I'm beginning to put together some beginner level projects. I'm a new modeller, but a retired tool and die maker. Don't know the terminology of the hobby all that well, yet. I have chosen to build in 1:20.3 scale running on dual gauge, 45mm, and O ga (32mm) track. I'll be building a PP indoor layout ca 1850-1899. All (or most) track will be handlaid strap-iron (actually copper) on wooden rail. All switches will be manual stub-type. Traditional DC track power. 

I haven't found a site where F scale is discussed as such. 

For the second part of my header question, I wonder if it is possible to build in 20.3"/15mm scale gauged to HO track? Anyone ever hear of this being attempted? The reason I ask is that I forsee space will be a problem and also, I want a mine site and a very narrow gauge would look good there. Across the pond there is a site with some very nice-looking Gn15 creations. I don't know what scale they model in but I think it's one or more of the smaller ones. 

Thanks, 
Les


----------



## SlateCreek (Jan 2, 2008)

*RE: Are there any Fn3 or Fn2 builders here?/ Is it possible to build F scale to run on HO track?*

Gn15 is HO scale track at 1:22.5 (at least mostly.) In 1:20.3 it comes out to about 13 inch gauge which is a bit slim for most mining ... but not impossible. S might work ... you're probably looking for something between 18 and 24 inches for a mine track. 

OTOH ... if your mining entrepreneur decided to go with 13 inch gauge and made all his own stuff.... to fit through small "wildcat" tunnels ... well, why not? 

Matthew (OV) 

PS. Search the archives for "Minol Mine" (use the quotes!) ... can't remember if it was in the model making, buildings, or general discussion forum .... but there were at least two long threads on mines, mine rail equipment, and other mine making ideas, with a lot of prototype photos.


----------



## Les (Feb 11, 2008)

*RE: Are there any Fn3 or Fn2 builders here?/ Is it possible to build F scale to run on HO track?*

Matthew: 

Thank you for the kind response. 

I don't know what width S gauge is. If you would clue me, I'll add it to my 'gauge notes' file. Since I'll be handlaying all my track, gauge isn't so much an issue as power units. 
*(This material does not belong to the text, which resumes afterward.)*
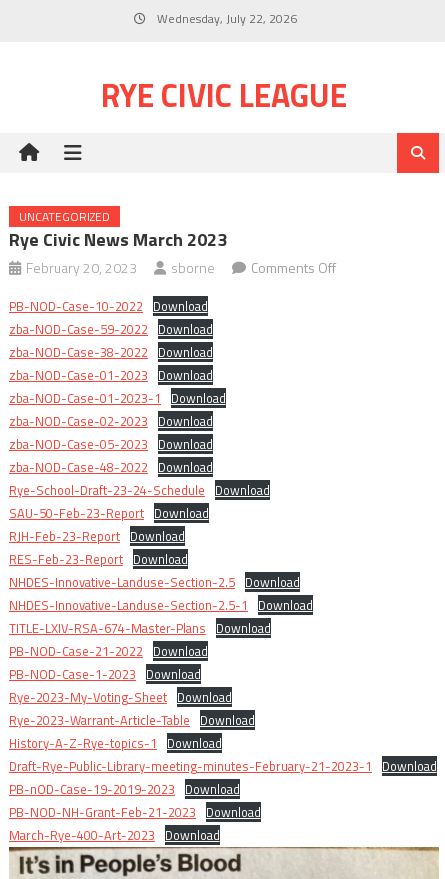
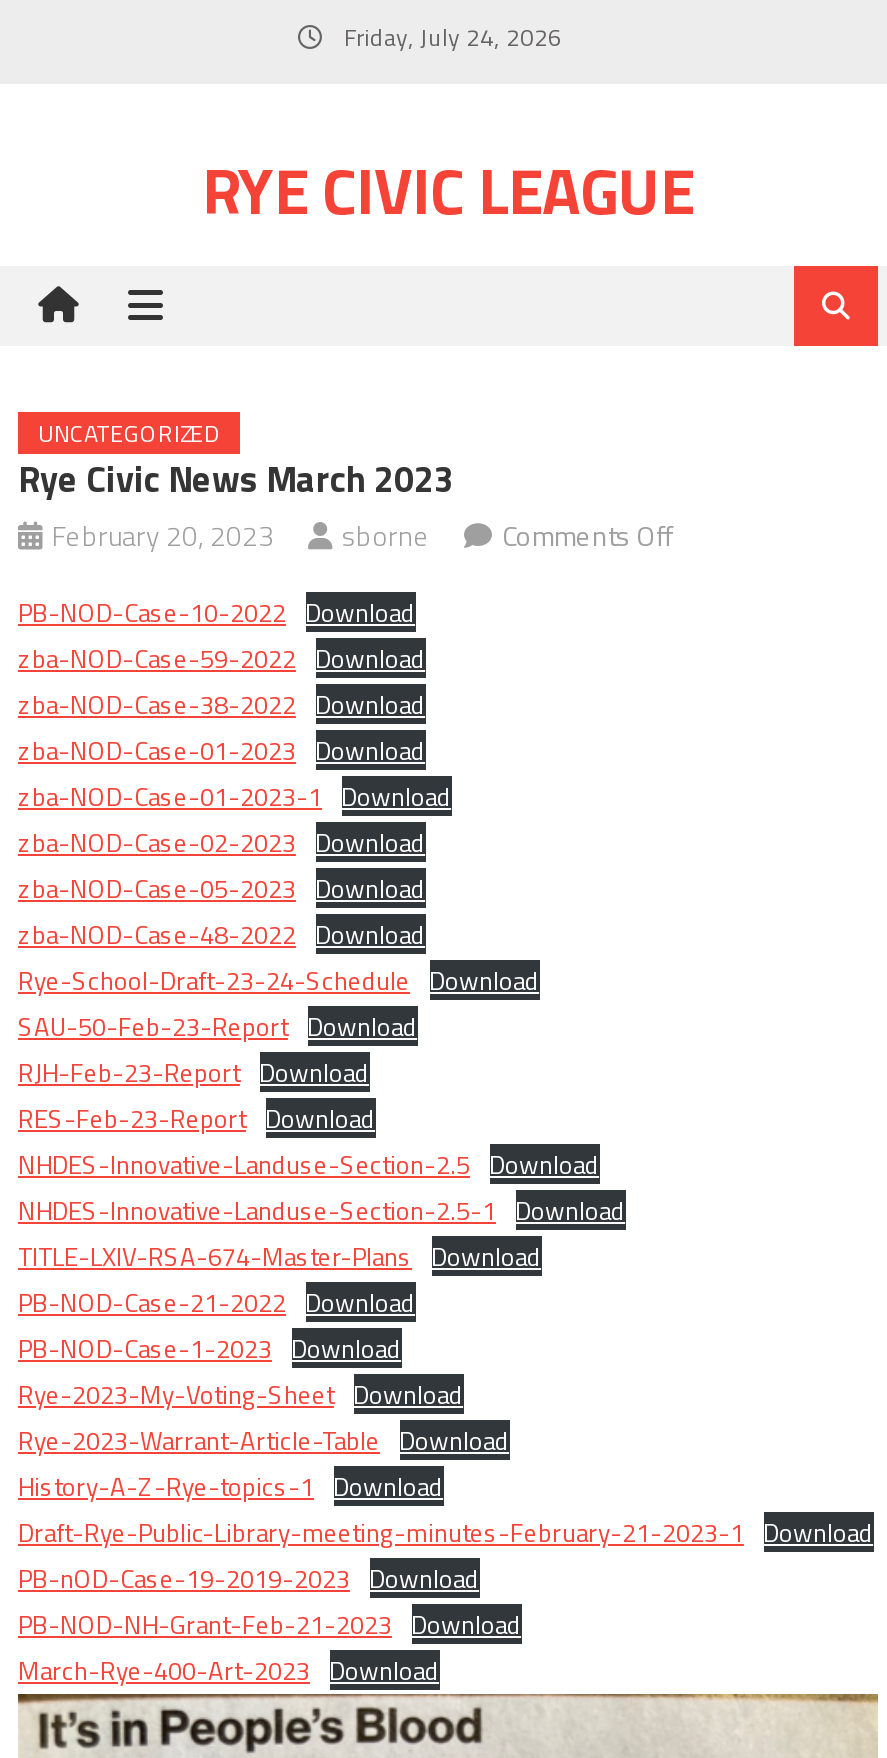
- Wednesday, July 22, 2026
+ Friday, July 24, 2026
The one fixed item in my plan (?) is the 20.3" scale because my eyesight isn't what it once was. And building is easier, too. I am under the impression Fn2 is O gauge, which I already plan on having. 18" ga sounds good, are there commercial power units for it? 

I take it you don't think it's feasible to try to use HO ga track for F scale items? It seems the result would be unstable laterally. (Tip over). 

Any suggestion on gauge you might care to offer that accommodates available motor/gearsets would be welcome. I could build my own power units, I suppose, but I really don't want to get in that deep so quickly. 

Thank you, 
Les


----------



## altterrain (Jan 2, 2008)

*RE: Are there any Fn3 or Fn2 builders here?/ Is it possible to build F scale to run on HO track?*

Hi Les, 

I would take a stroll over to - http://www.7-8ths.info/ 
Its mostly 7/8's scale (1:13.7) running on 45 mm (G) track as 2 foot ng and 32 mm (O) track as 18 inch ng. 
There is also a bit of discussion on other scales like Gn15. 

-Brian


----------



## SlateCreek (Jan 2, 2008)

*RE: Are there any Fn3 or Fn2 builders here?/ Is it possible to build F scale to run on HO track?*

S Scale is 1/64 .... and the .883 gauge scales out to 17.94 inches (or about as close to 18 inches as 32mm track is to 24 inches!) 

There are all manner of locomotives in S scale, so you should be able to find a power unit to do what you want if you choose it. 

Matthew (OV) 

Oh, and if you WANT to use HO, it'll work. There are a lot of folks using it, a la Gn15, and with some modification, 1:20 figures will ride nicely on them. The issue is one of scale; while you will find examples of 18 inch gauge mining equipment, 13 inches is a bit small ... and in 1:20, your HO track is about 13 inch gauge. Some folks are willing to overlook that for the convenience of having equipment available (Ozark has mine motors, cars, details, etc ready to go!) while some just "see" it whenever they look. I mention the larger track only because if you want to keep to the 1:20.3 scale, you may want larger equipment than what you'd have in Gn15 to go with your 1:20.3 people and equipment.


----------



## Spule 4 (Jan 2, 2008)

*RE: Are there any Fn3 or Fn2 builders here?/ Is it possible to build F scale to run on HO track?*

I always wanted to take the other option with Gn15, not mining, but Heywood railways, but that is just me. There were a lot of park lines built to 15" gauge also. 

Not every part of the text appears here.